Lisboa, 27 mai 2026 (Ecclesia) – A presidente da Associação Cristã de Empresários e Gestores (ACEGE), Patrícia de Melo Liz, mostrou-se hoje confiante num entendimento em relação à legislação laboral, considerando que não se podem estar sempre a criar leis de urgência a cada ciclo político.
“Eu gostava de acreditar que sim [num consenso]. Nós somos pessoas de fé, portanto, é nesse sentido. Acredito que sim, sobretudo porque é muito importante para Portugal preparar o futuro. Não podemos estar sempre a tomar medidas de urgência, medidas em modo de SOS”, afirmou a responsável, em Lisboa.
Em declarações à Agência ECCLESIA, à margem de uma sessão promovida pela ACEGE para a entrega de certificados efr (empresa familiarmente responsável), Patrícia de Melo Liz defendeu um olhar mais profundo sobre aquilo que é necessário para aumentar a “competitividade” do país.
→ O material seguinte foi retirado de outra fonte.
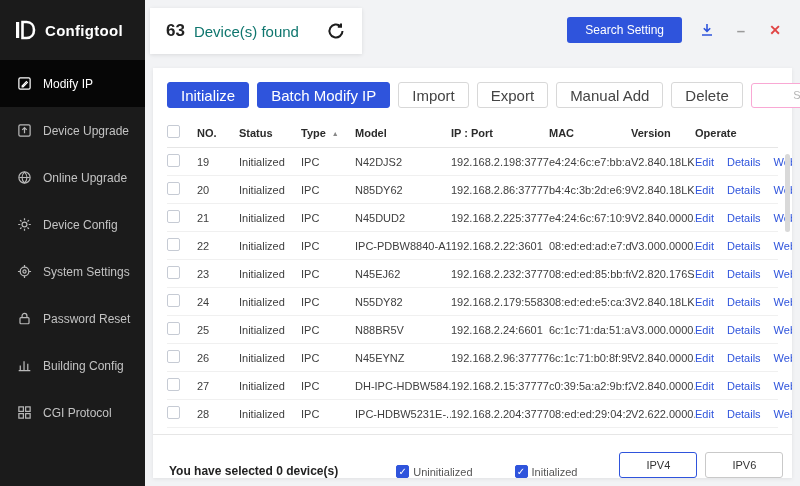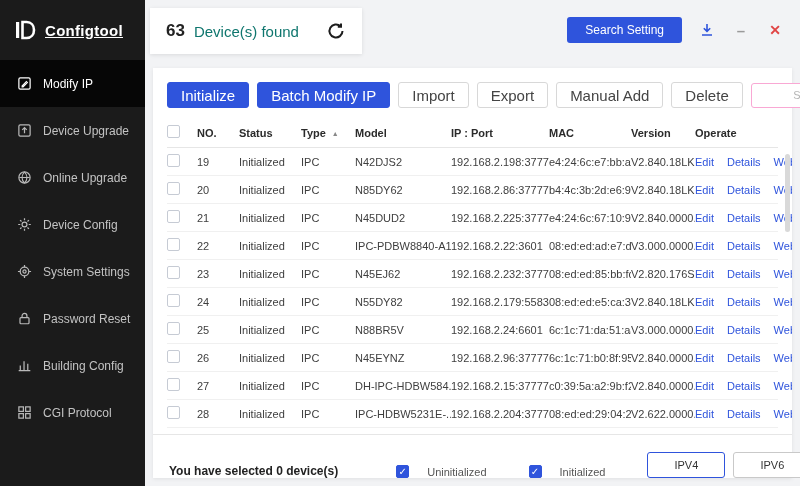--- a/index.html
+++ b/index.html
@@ -6,21 +6,21 @@
   html,body { width:800px; height:486px; overflow:hidden; }
   body { font-family:"Liberation Sans", sans-serif; background:#f2f3f5; color:#333; }
   :root { --accent:#2f54dc; }
 
   .app { display:flex; width:800px; height:486px; }
 
   
   .sidebar { width:145px; flex-shrink:0; background:#1b1b1b; display:flex; flex-direction:column; }
   .logo { height:60px; display:flex; align-items:center; padding-left:13px; gap:8px; }
   .logo-mark { width:24px; height:24px; display:inline-flex; }
-  .logo-text { color:#fff; font-size:15px; font-weight:bold; letter-spacing:.3px;text-decoration:underline; }
+  .logo-text { color:#fff; font-size:15px; font-weight:bold; letter-spacing:.3px; }
   .nav-item { height:47px; display:flex; align-items:center; gap:11px; padding-left:17px;
               font-size:12px; color:#c3c3c3; cursor:pointer;text-align:center; }
   .nav-item.active { background:#060606; color:#fff; }
   .nav-icon { width:15px; height:15px; display:inline-flex; color:#b9b9b9; }
   .nav-item.active .nav-icon { color:#fff; }
   .nav-icon svg { width:15px; height:15px; }
 
   
   .main { flex:1; display:flex; flex-direction:column; min-width:0; }
 
@@ -72,21 +72,21 @@
   .cb.checked { background:var(--accent); border-color:var(--accent); }
   .cb.checked::after { content:"\2713"; }
 
   .scroll-thumb { position:absolute; right:2px; top:36px; width:5px; height:78px;
                   background:#d9d9d9; border-radius:3px; }
 
   
   .table-footer { border-top:1px solid #e6e6e6; height:44px; display:flex; align-items:flex-end;
                   padding:0 16px; gap:10px; }
   .selected-text { font-size:12px; font-weight:bold; color:#222; margin-right:48px; white-space:nowrap; }
-  .cb-group { display:flex; align-items:center; gap:18px; margin-right:32px; font-size:11px; color:#555; }
+  .cb-group { display:flex; align-items:center; gap:4px; margin-right:32px; font-size:11px; color:#555; }
   .ip-btns { margin-left:auto; display:flex; gap:8px; margin-right:22px; }
   .ip-btn { width:78px; height:26px; background:#fff; border:1px solid #c9c9c9; border-radius:3px;
             font-size:11px; font-family:inherit; color:#333; cursor:pointer; }
   .ip-btn.selected { border-color:var(--accent); }
 
   svg { display:block; }
 </style>
 </head>
 <body>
A 14 de maio, o Governo aprovou em conselho de Ministros a proposta de lei de revisão laboral, que será discutida no parlamento, um semana depois de o Executivo ter dado por terminadas as negociações sobre as alterações sem acordo na Concertação Social.
Em março, a ACEGE lançou uma tomada de posição, com contributos sobre as alterações ao Código de Trabalho, apelando ao afastamento de “visões ideológicas do debate” e destacou que “falhar um acordo abrangente e robusto significa condenar o país a um atraso e a uma instabilidade inaceitável para trabalhadores, empresas, investidores e para a sociedade como um todo”.
“Fizemos uma tomada concreta de posição no sentido de sensibilizar para que haja equilíbrio nas medidas. As medidas têm que ter esta visão de qualidade de vida para as pessoas e também de produtividade para as empresas. Empresas e pessoas não são entidades antagónicas, são entidades complementares”, referiu Patrícia Liz.
A Confederação Geral dos Trabalhadores Portugueses – Intersindical Nacional (CGTP-IN) entregou um pré-aviso de greve geral para 03 de junho contra as alterações à lei laboral, após as negociações com o Governo terem terminado sem acordo.
A presidente da ACEGE expressa que “seria bom” que houvesse um acordo entre as partes para a desconvocação da paralisação.